The method for preparing the surface composite material has stable process and simple and convenient operation, and the reinforced phase is very uniformly distributed on the surface layer of the matrix because of the particlesReinforced TiAl3The phase is generated by endogenous reaction and is well combined with the interface of the matrix. The thickness of the particle reinforced aluminum-based surface composite layer can be obtained under the action of corresponding power ultrasonic treatment parameters according to the reaction amount of the added salt and the pure aluminum which react with each other.
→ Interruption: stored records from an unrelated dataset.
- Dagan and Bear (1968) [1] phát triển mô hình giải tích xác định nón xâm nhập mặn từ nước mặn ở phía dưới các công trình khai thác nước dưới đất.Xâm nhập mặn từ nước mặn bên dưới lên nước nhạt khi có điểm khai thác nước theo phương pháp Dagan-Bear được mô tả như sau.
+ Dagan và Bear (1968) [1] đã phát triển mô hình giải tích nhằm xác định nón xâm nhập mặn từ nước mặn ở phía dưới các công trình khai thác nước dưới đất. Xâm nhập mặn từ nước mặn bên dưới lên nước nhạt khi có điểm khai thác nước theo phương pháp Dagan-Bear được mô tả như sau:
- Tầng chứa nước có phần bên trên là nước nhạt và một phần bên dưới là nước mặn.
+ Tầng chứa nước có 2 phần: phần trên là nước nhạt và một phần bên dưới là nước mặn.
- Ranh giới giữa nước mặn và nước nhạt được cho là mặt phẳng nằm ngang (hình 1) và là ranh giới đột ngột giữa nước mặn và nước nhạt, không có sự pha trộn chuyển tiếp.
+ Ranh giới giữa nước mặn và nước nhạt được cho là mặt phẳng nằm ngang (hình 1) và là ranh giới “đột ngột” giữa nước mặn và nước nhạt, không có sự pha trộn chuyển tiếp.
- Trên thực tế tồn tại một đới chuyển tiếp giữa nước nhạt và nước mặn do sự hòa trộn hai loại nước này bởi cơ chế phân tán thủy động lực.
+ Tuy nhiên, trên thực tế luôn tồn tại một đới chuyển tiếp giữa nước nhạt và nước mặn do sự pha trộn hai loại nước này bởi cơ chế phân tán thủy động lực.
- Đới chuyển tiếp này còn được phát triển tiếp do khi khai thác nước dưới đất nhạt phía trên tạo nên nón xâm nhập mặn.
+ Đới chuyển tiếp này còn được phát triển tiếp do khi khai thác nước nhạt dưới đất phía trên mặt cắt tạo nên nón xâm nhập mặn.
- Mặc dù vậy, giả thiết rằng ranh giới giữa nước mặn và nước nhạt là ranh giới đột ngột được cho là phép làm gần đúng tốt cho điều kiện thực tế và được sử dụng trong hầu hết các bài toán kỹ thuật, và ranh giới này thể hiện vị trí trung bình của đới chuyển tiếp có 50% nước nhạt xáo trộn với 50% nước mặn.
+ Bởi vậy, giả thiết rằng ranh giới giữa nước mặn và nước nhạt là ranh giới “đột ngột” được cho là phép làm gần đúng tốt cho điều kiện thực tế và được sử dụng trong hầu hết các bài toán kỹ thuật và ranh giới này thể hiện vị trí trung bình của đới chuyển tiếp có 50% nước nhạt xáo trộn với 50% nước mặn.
The method leads the endogenous particles in the melt to be partially gathered at one side of the melt, and after solidification, the endogenous particle reinforced aluminum-based surface composite material is prepared.
Compared with the traditional method for preparing the particle reinforced aluminum matrix surface composite material, such as a powder metallurgy method, an extrusion casting method, a cast-infiltration method, a negative pressure casting method,a centrifugal casting method and the like, the method has the advantages of lower cost, simple and complex operation, good process stability, good bonding property of an endogenous reinforcing phase and an aluminum matrix interface and the like.
Drawings
FIG. 1(a) is a graph of particle-reinforced (TiAl) produced3Phase) metallograph of the surface composite material layer connected with the matrix can show that the endogenous reinforced particles are distributed in the surface layer of the matrix very uniformly under the action of ultrasound, the interface between the surface layer and the matrix is smooth,the bonding was good.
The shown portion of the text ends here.